It’s been nothing short of a turbulent 2020 for many local families, but one thing remains undisturbed: the talents and accomplishments of the community’s youngest residents.
About five years ago, Albion Elementary Principal Vince Ketterer was reflecting on all the great things he’d heard from his students. Each day, they would excitedly fill him in on their various out-of-school activities and hobbies, like accomplishments in dance, sports, music, theater, Scouts and volunteerism, among many other deeds. Ketterer saw how proud they were to share their news. He got the idea to start a bulletin board dedicated to recognizing the diversity and interests of Albion children and their families and celebrating their dedication and hard work out-of-school. Ketterer put a call-out to parents asking them to submit details of their child’s accomplishments, earning them a picture and write-up on the newly introduced board in the main hallway. By the end of that first year, the board was covered in photos and write-ups, and the momentum hasn’t stopped since.
Now, years later, the “Superhero Selfies Board” is more important than ever, helping children stay connected and emotionally engaged with their school community, as it soldiers on in an all-remote learning setting. On top of that, the bulletin board is also unifying the three separate school communities of Albion, Valley Vista and Royal View. In a telephone interview, Ketterer shared with the Royalton Recorder that he sang a song in an all-community video huddle. His melody struck a note with a Valley Vista parent who was tuning in.
“I got an email from the parent who told me that her daughter loved my song and that she loved to sing to, so we put her on our Superhero Selfie Board,” Ketterer said.
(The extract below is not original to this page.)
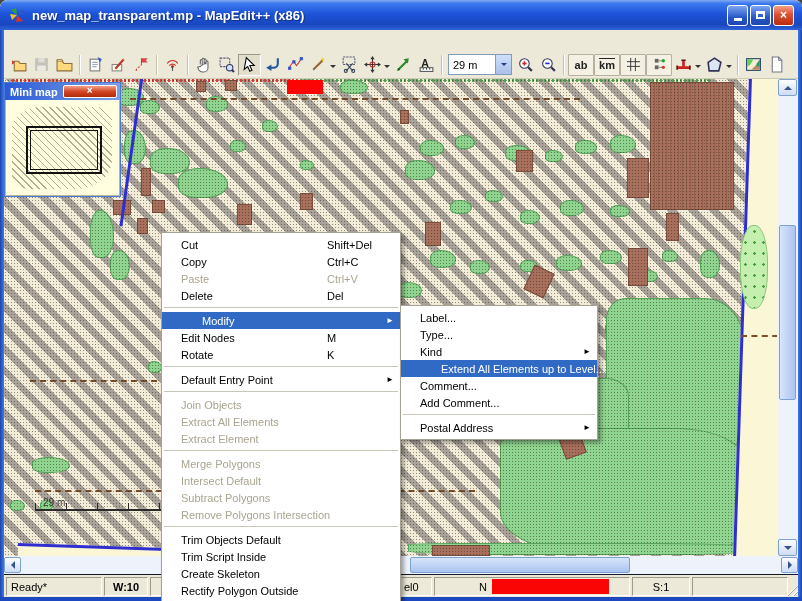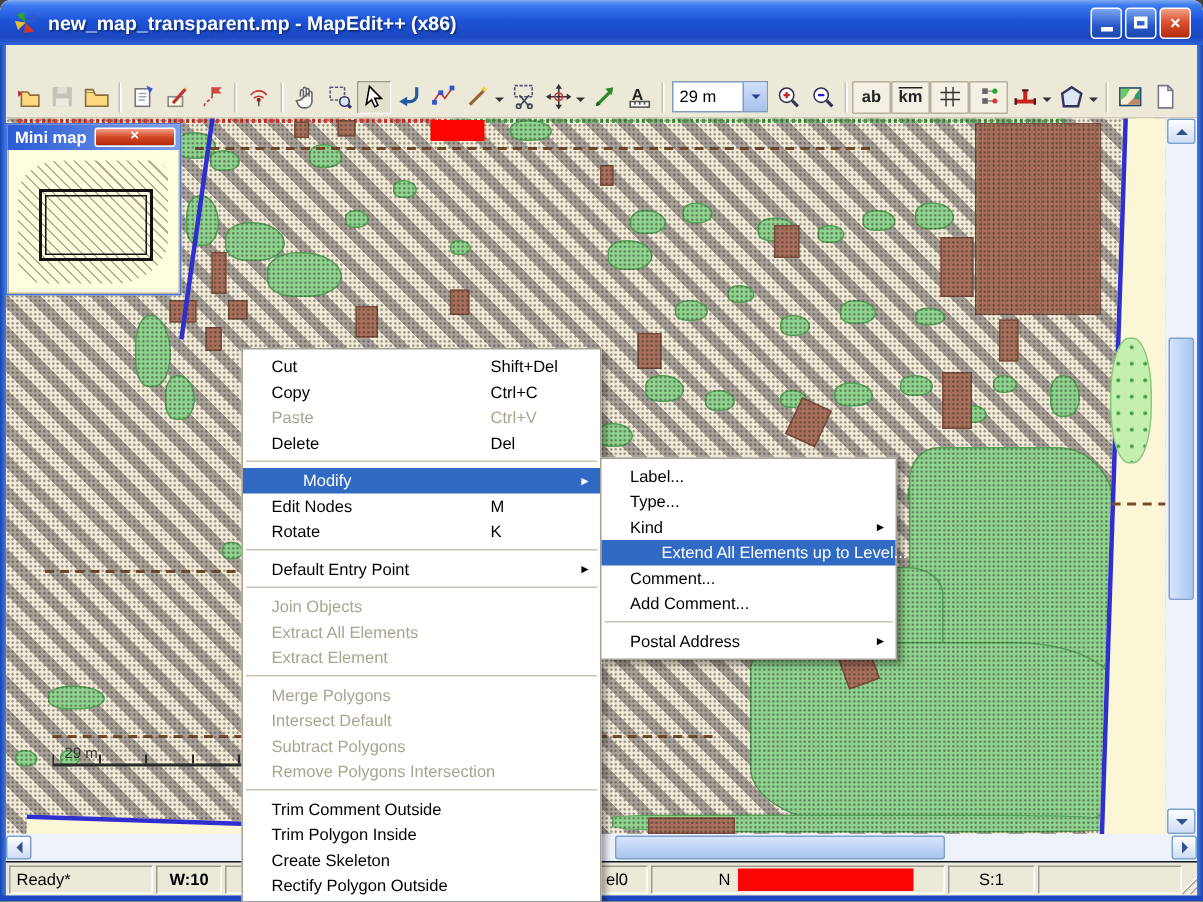"Trim Comment Outside" span.ml { text: Comment Outside -> Objects Default }
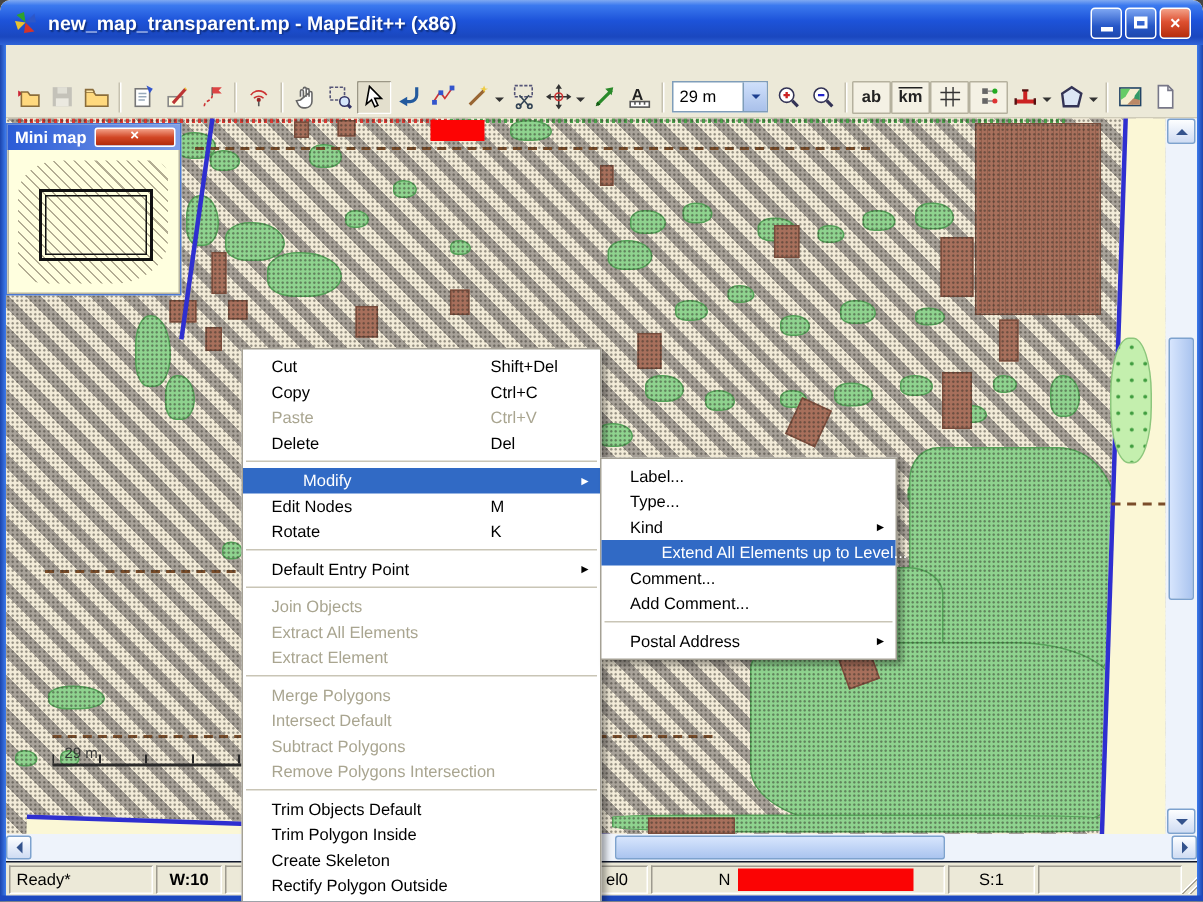"Trim Polygon Inside" span.ml { text: Polygon -> Script }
He notes that the bulletin board helps everyone see each other in more than an academic light. The Superhero Selfie Board has shared all sorts of talents over the years, from a student who performed in a production of The Nutcracker, to a student earning a new belt in Karate, to a student who raised nearly $1,000 for cancer research. The board highlights all sorts of activities on a small or large scale, from hobbies at home like fishing and playing music to accomplishments in extra-curriculars and volunteer activities. And it’s not only students participating, but building staff as well, as one teacher highlighted her hobby of driving go-karts on the weekends. The board is routinely highlighted by Ketterer in his morning announcements.
“The idea behind it is that it’s celebrating all the things that kids are proud of outside of school,” Ketterer said. “We know what they do in school, but they have so many great hobbies, achievements and interests outside of school.”
The board starts off empty each new academic year and is filled up by the end of the school year. Submissions are welcome on an on-going basis.
“It’s a great platform to have school connect with home. It supports our kids with their socio-emotional needs in feeling pride in what they do,” Ketterer said. “For the longest time, we didn’t have that stage or avenue for our kids to present their out-of-school accomplishments building-wide. Over the years of doing this, it’s neat to see all the things on there.”